Glenn Kessler explains, well into his Washington Post story:
As newly described by the president, engagement is not an initiative from the United States but "a path available to Iran" that is linked to "how they handle the dissent within their own country." So far, as the president noted, "what we've seen . . . is not encouraging in terms of the path that this regime may choose to take."
This is not to say that Obama isn't keeping his eye on the prize. Kessler writes:
Since the election crisis began, the president has sought to preserve his options for future dealings with the government, assuming it survives. While his rhetorical message has sharpened, he has not called the June 12 election a fraud, refused to deal with the announced winner, President Mahmoud Ahmadinejad, or spelled out sanctions Iran might face if it continues its crackdown on protesters. Obama has also been careful to avoid the appearance of meddling, even to the point of sidestepping all questions on Ahmadinejad's legitimacy.
Or, as Anne Gearan explains for the Associated Press:
Behind President Barack Obama's toughened but modulated response to the Iranian election crisis is a calculation that when the dust settles, the United States will still face an unpredictable adversary that gets closer every day to producing nuclear weapons....
"My position coming into this office has been that the United States has core national security interests in making sure that Iran doesn't possess a nuclear weapon and it stops exporting terrorism outside of its borders," Obama told reporters Tuesday.
Gearan points out that Obama's attempt "not to poison chances for negotiations over those threats" has given "Republican critics room to call him timid." But as Obama pointed out so effectively pointed out yesterday, political sniping is not his most urgent priority.
Meanwhile, Obama's decision to call on Nico Pitney, a Huffington Post editor who has been monitoring and reporting on the crackdown in Iran as it plays out on the Internet, is giving some MSM reporters the vapors. The Washington Post's Dana Milbank was besides himself, complaining bitterly of "prepackaged entertainment" and "stagecraft" and "planted" questions. Similarly, The Post's Howard Kurtz calls it "the strangest bit of orchestration I can recall at one of these events."
But while it's true that White House press aides reached out to Pitney and asked him to bring a question proposed by an Iranian, they didn't know what the question would be.
If the White House had solicited a particular question -- or even knew what a question would be ahead of time -- that would be an abuse of the forum. So would it be if the president called on someone he knew would ask softballs. (Think Jeff Gannon.)
But when Pitney was called on, it turned out the question he chose was a tough one, about how Obama would determine whether the election results were legitimate. It was "far and away the best question" of the day, according to the Guardian's Michael Tomasky. Here is Pitney explaining how it came about.

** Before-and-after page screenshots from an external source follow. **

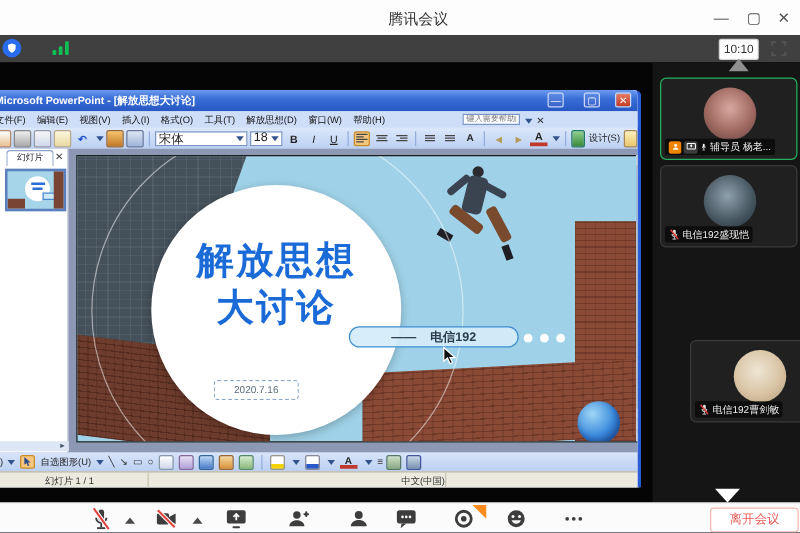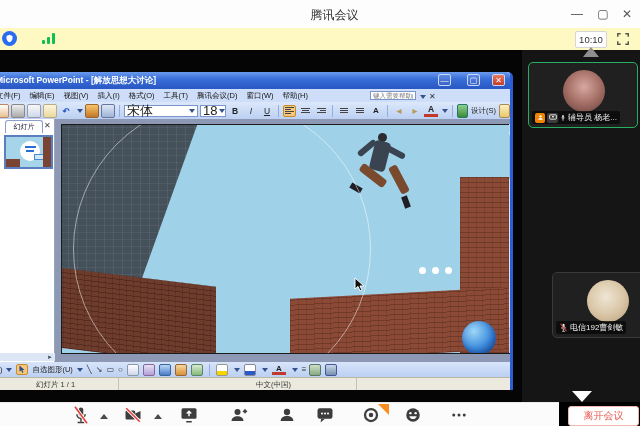"10:10" .subbar { background: #fef9c3 -> #404040 }
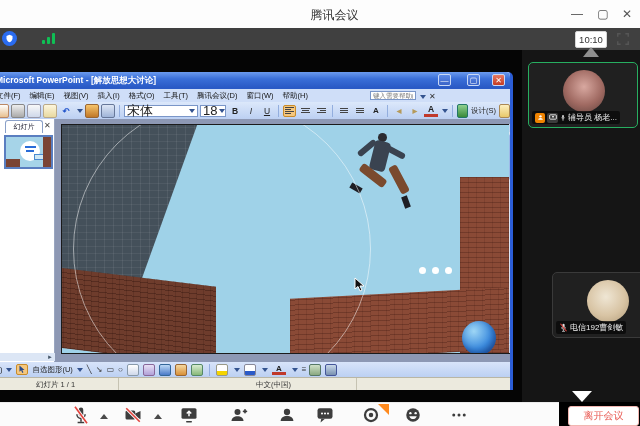"腾讯会议(D)" span { text: 腾讯会议 -> 解放思想 }
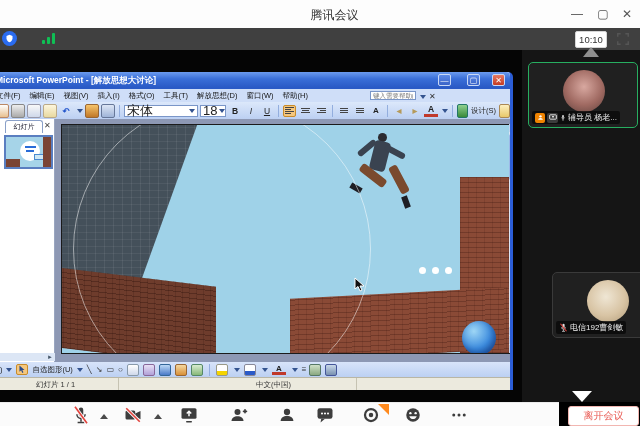"宋体" .combo { font-size: 13px -> 10px }
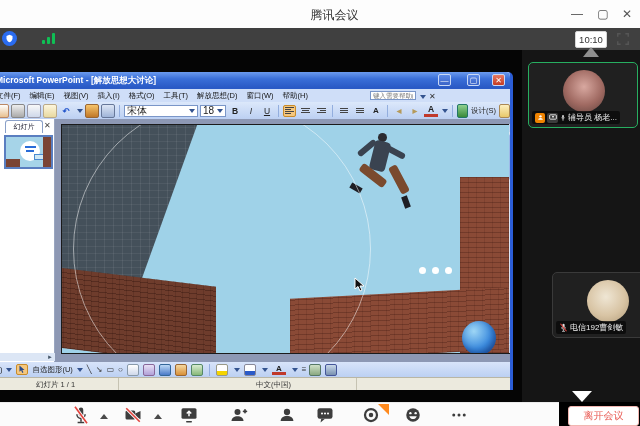"电信192盛现恺" div.tile { html: none -> <div> <div></div> <div> <svg> <rect></rect> <path></path> <rect></rect> <rect></rect> <line></line> </svg> <span>电信192盛现恺</span> </div> </div> }
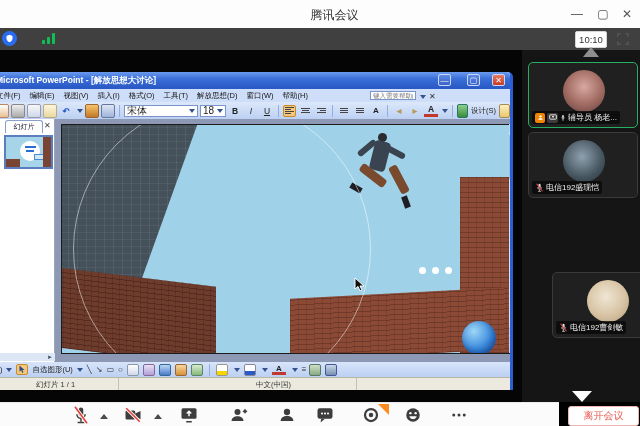"解放思想" div.bigcircle { html: none -> <div> <div>解放思想</div> <div>大讨论</div> <div>2020.7.16</div> </div> }
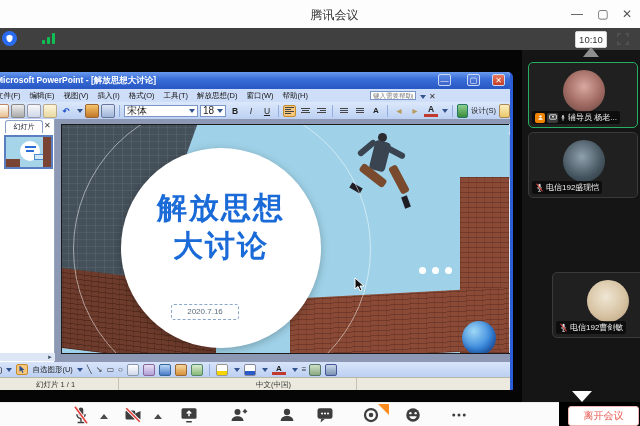"—— 电信192" div.byline { html: none -> <div>—— 电信192</div> }
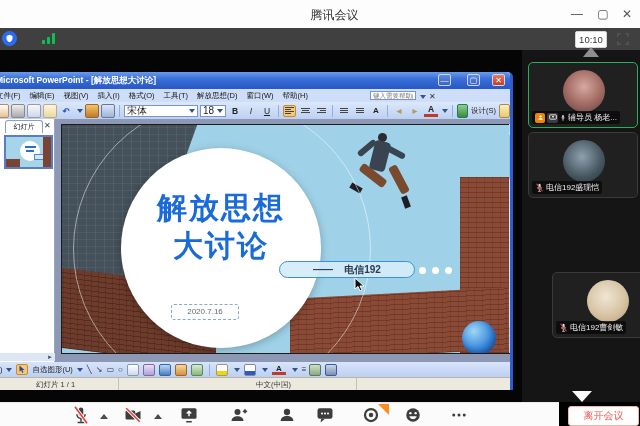"中文(中国)" div.seg { text-align: left -> right }
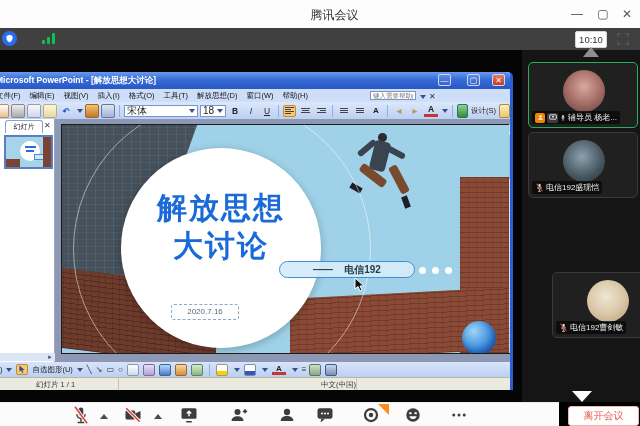"离开会议" .btoolbar { width: 559px -> 640px }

And here's how Ari Melber puts it, for the Nation:
By injecting a citizen question into a live presidential press conference, Pitney cracked the Beltway boundaries on who gets to interrogate the President....
[M]any Washington reporters routinely, secretly grant the White House blind quotes and restrictive ground rules in exchange for access. By contrast, Pitney transparently told readers about his dealings with the White House, in real time, on his blog. The public would be better served if all media outlets took that tack, publishing any arrangements, restrictions or ground rules along with every article or interview.